I noticed Mirrabooka, having ridden the escalator up, has trimmed its holding.







> _The most material selling in the 6-month period has come from trimming some of the strongest portfolio performers because of valuation risk, Objective Corporation (and HUB24)_




5 year chart:


----------



## Dona Ferentes (18 August 2021)

and now just below $19. Has made $20 recently, but there was Director disclosing a 50% selldown yesterday  !

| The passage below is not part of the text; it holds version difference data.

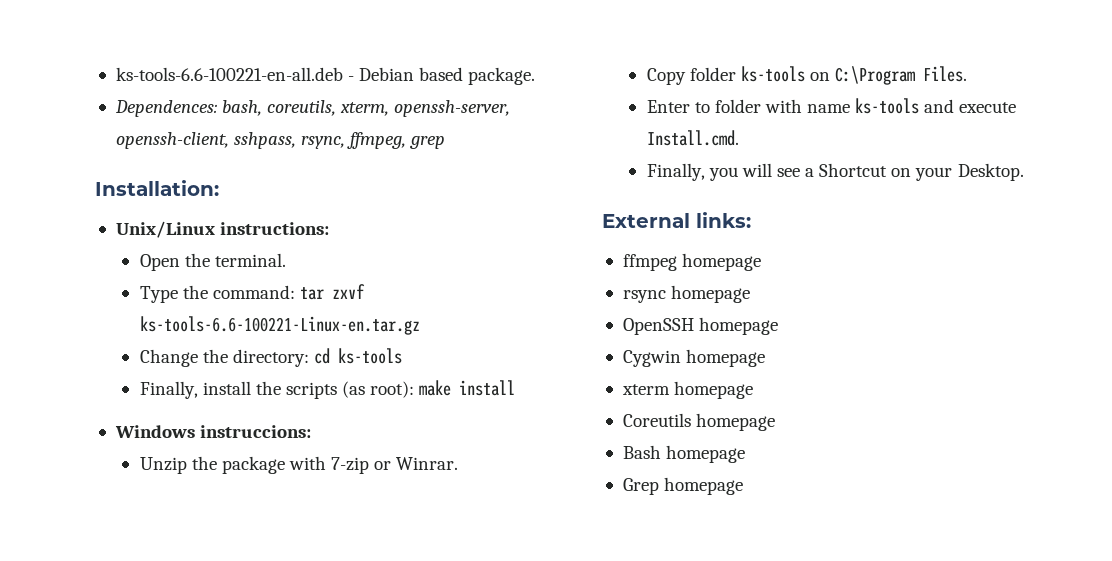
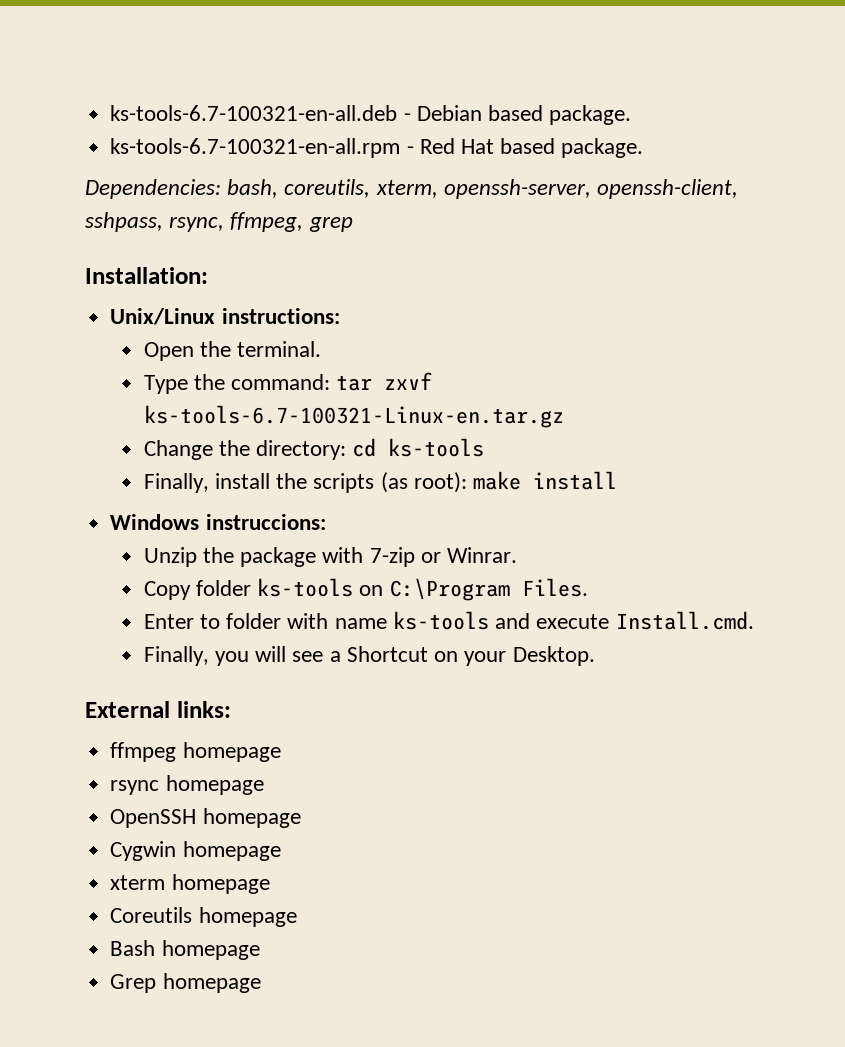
[115,67,343,81] ks-tools-6.6-100221-en-all.deb -> [110,105,398,121] ks-tools-6.7-100321-en-all.deb
[114,100,217,117] Dependences: -> [110,138,644,158] [85,179,221,199] ks-tools-6.7-100321-en-all.rpm - Red Hat based package. // Dependencies:
[139,316,420,335] ks-tools-6.6-100221-Linux-en.tar.gz -> [143,405,564,428] ks-tools-6.7-100321-Linux-en.tar.gz

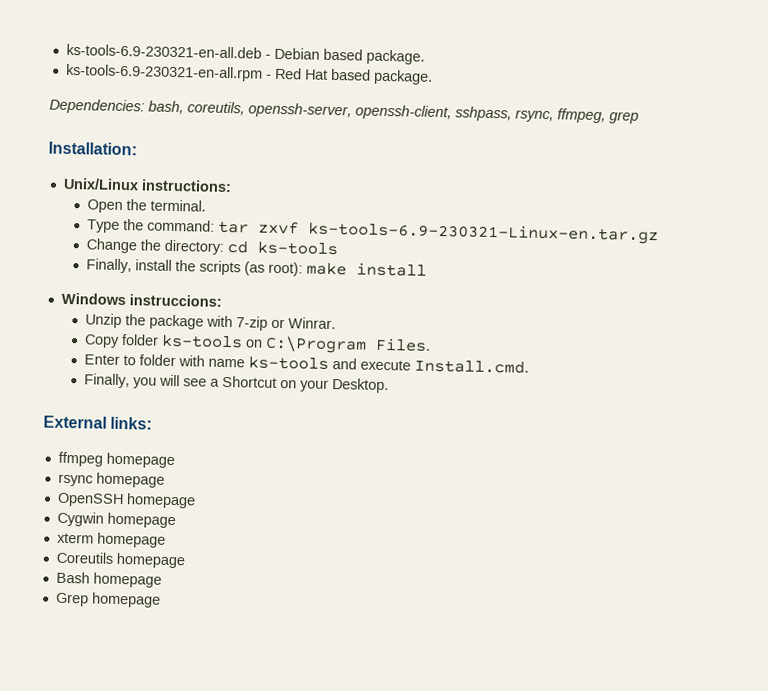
[110,105,398,121] ks-tools-6.7-100321-en-all.deb -> [65,43,262,59] ks-tools-6.9-230321-en-all.deb
[110,138,401,158] ks-tools-6.7-100321-en-all.rpm -> [65,63,263,82] ks-tools-6.9-230321-en-all.rpm
[375,180,438,198] xterm, -> (245, 108) none
[143,405,564,428] ks-tools-6.7-100321-Linux-en.tar.gz -> [308,221,660,245] ks-tools-6.9-230321-Linux-en.tar.gz

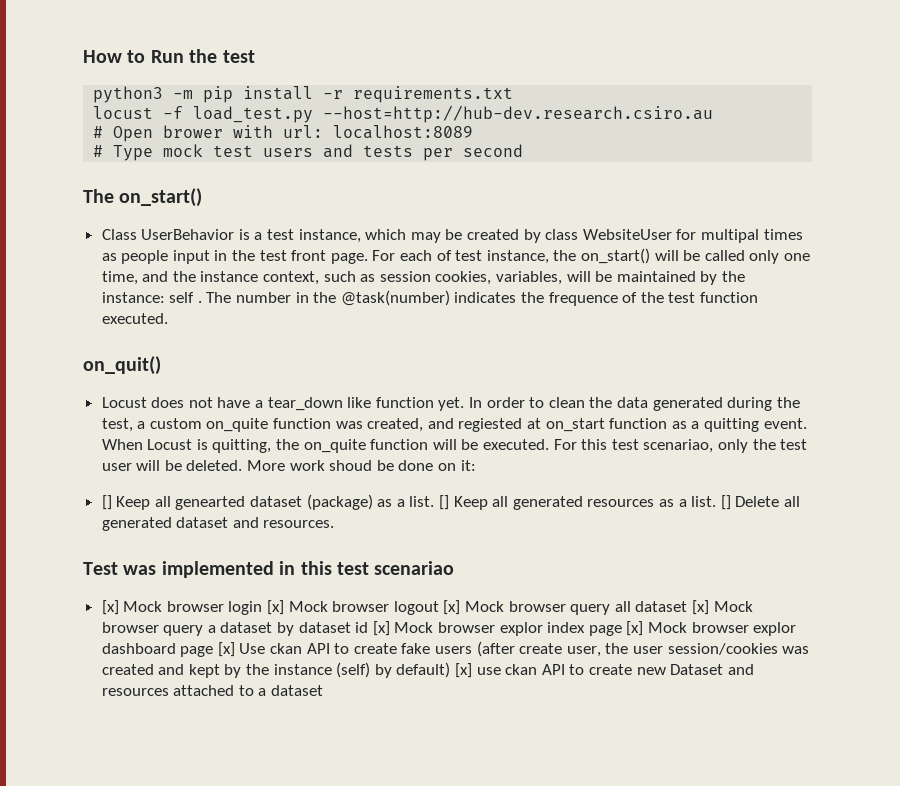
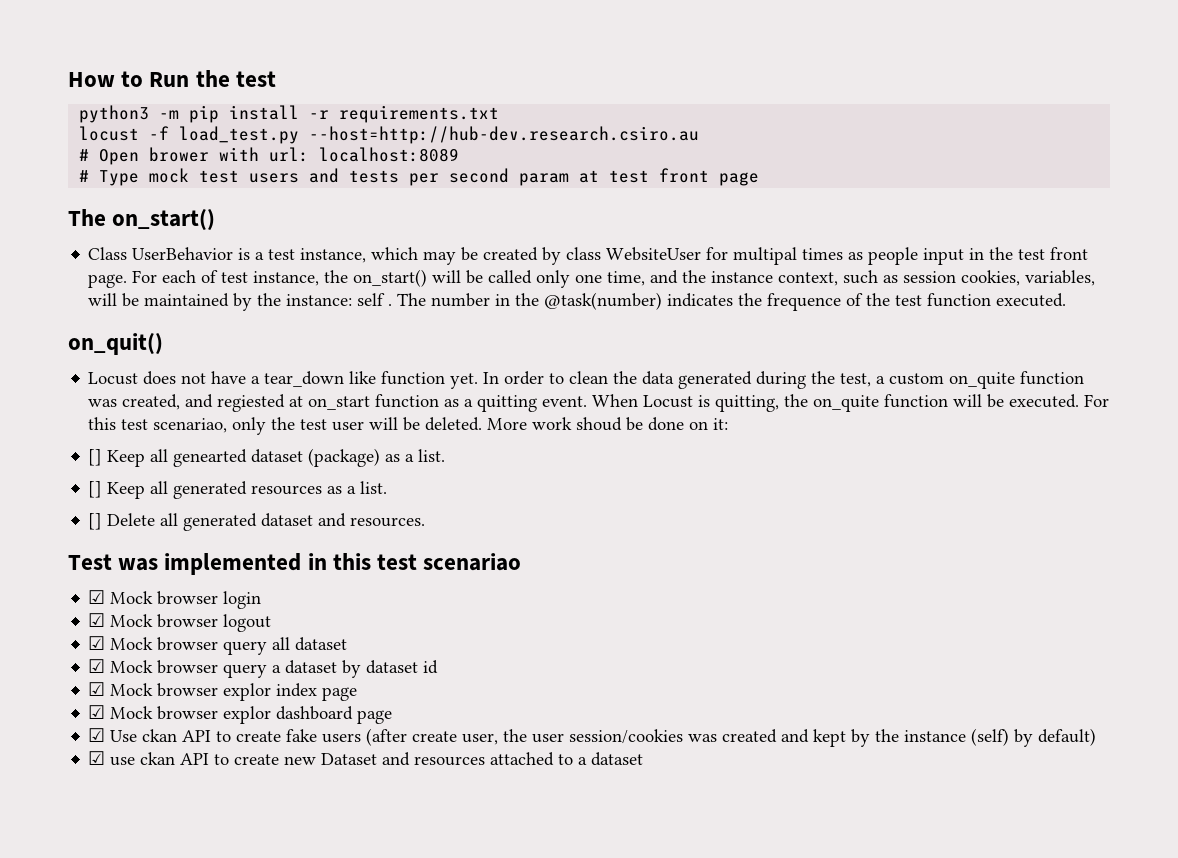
(524, 150) none -> [519,168,760,186] param at test front page
(435, 501) none -> (446, 455) //
(717, 501) none -> (388, 487) //
[101,600,119,615] [x] -> [88,590,106,604] ☑
[267,600,285,615] [x] -> [88,613,106,627] // ☑
[443,600,461,615] [x] -> [88,636,106,650] // ☑
[691,600,709,615] [x] -> [88,659,106,673] // ☑
[372,621,390,636] [x] -> [88,682,106,696] // ☑
[626,621,644,636] [x] -> [88,705,106,719] // ☑
[217,642,235,657] [x] -> [88,728,106,742] // ☑
[455,663,473,678] [x] -> [88,751,106,765] // ☑

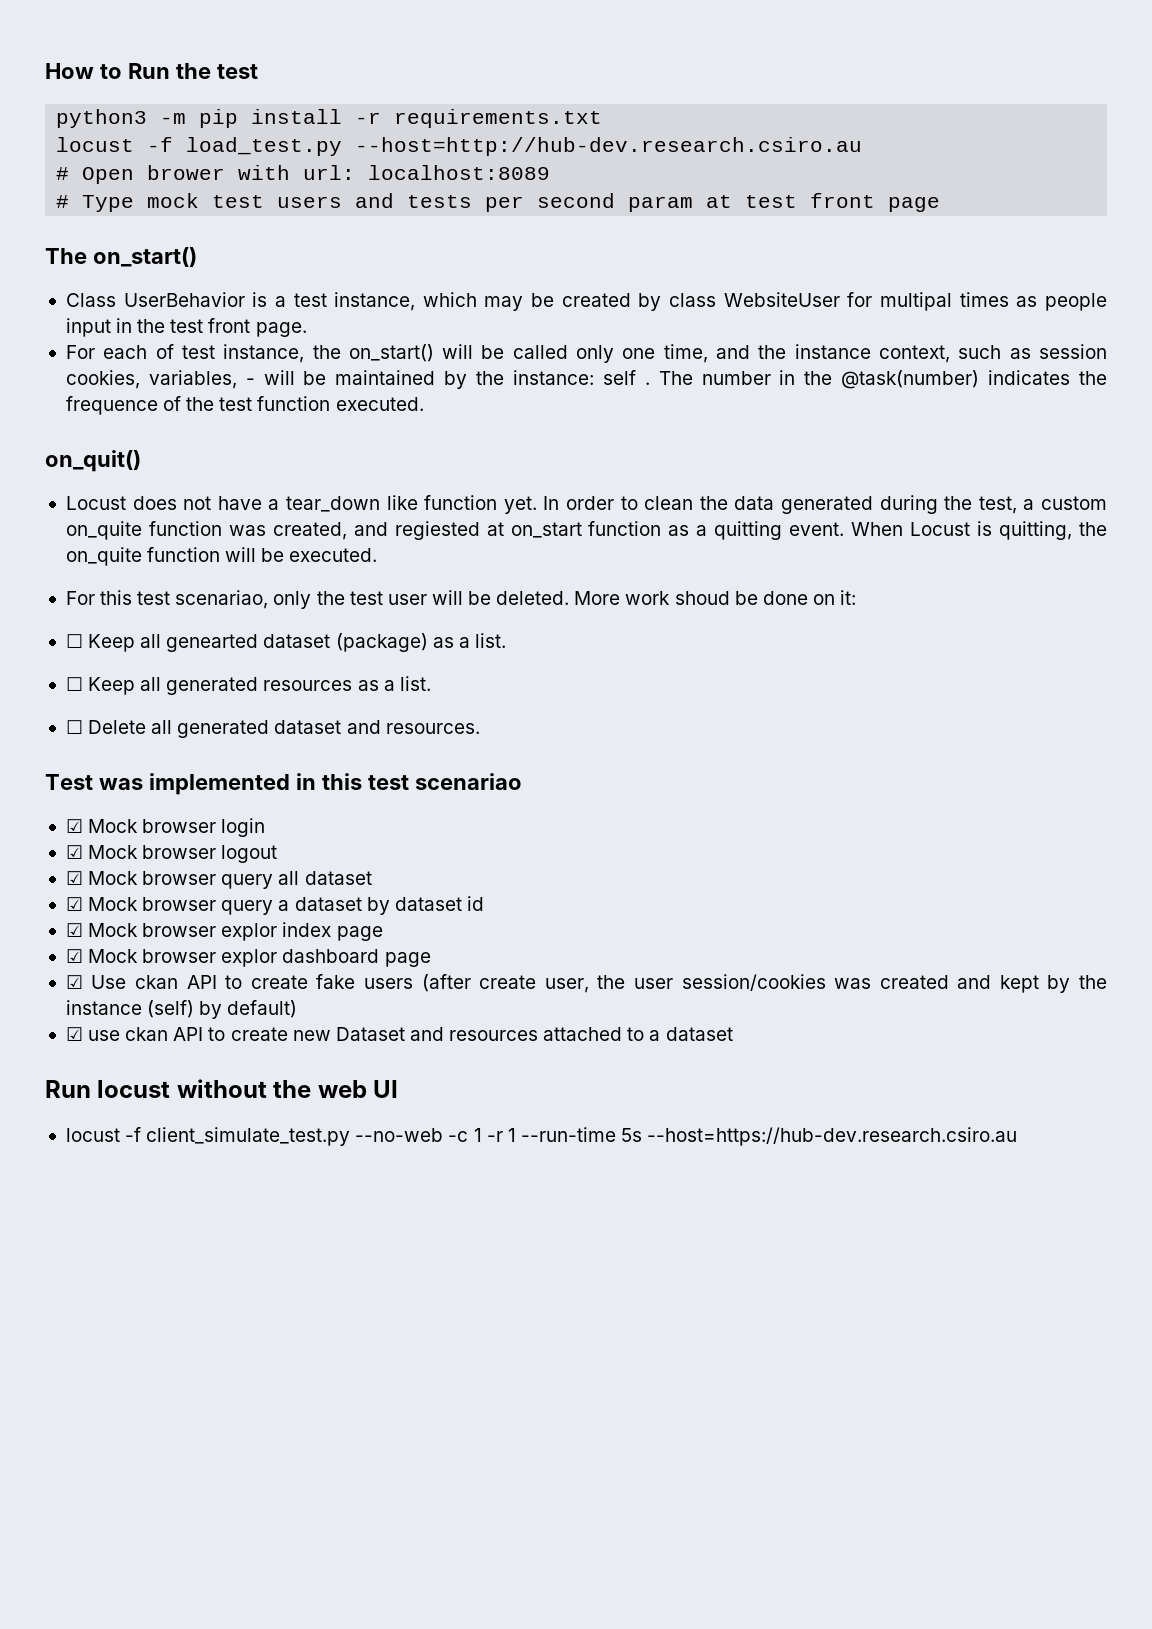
(128, 281) none -> (307, 329) //
(1096, 278) none -> [245,378,255,385] -
(1080, 401) none -> (378, 555) //
[88,449,103,466] [] -> [65,634,83,648] ☐
[88,481,103,498] [] -> [65,677,83,691] ☐
[88,513,103,530] [] -> [65,720,83,734] ☐
(644, 759) none -> [45,1079,399,1098] [65,1127,1018,1146] // Run locust without the web UI // locust -f client_simulate_test.py --no-web -c 1 -r 1 --run-time 5s --host=https://hub-dev.research.csiro.au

From one longterm institutional holder (NAC), in the 31 Jul update


> _OCL released a trading update and profit guidance for FY21, with headline figures such as revenue, EBITDA and NPAT up 36%, 49% and 45% respectively, in what was again another stellar result. It is worth pointing out that from a broker/analyst perspective there are no current broker estimates for OCL, even though it now has a* market capitalisation of over $1.6 billion*. _





> _What really caught our attention was that the cash balance increased by +48% even after the payment for the iTree business, and dividends paid over the course of the year. A cash movement such as this can potentially be a lead indicator for the year ahead as subscription clients often pay in advance for the upcoming year. _





> _In our view this provides significant weight to the outlook commentary provided by the CEO in the update, who stated that OCL expect the momentum of the business to drive a continued material uplift in revenue and profitability in FY22. _




..... _but interestingly, OCL was #9 in MIR holdings for July 2021, holding some $16M, but had dropped out out of the Top 20 in August !_


----------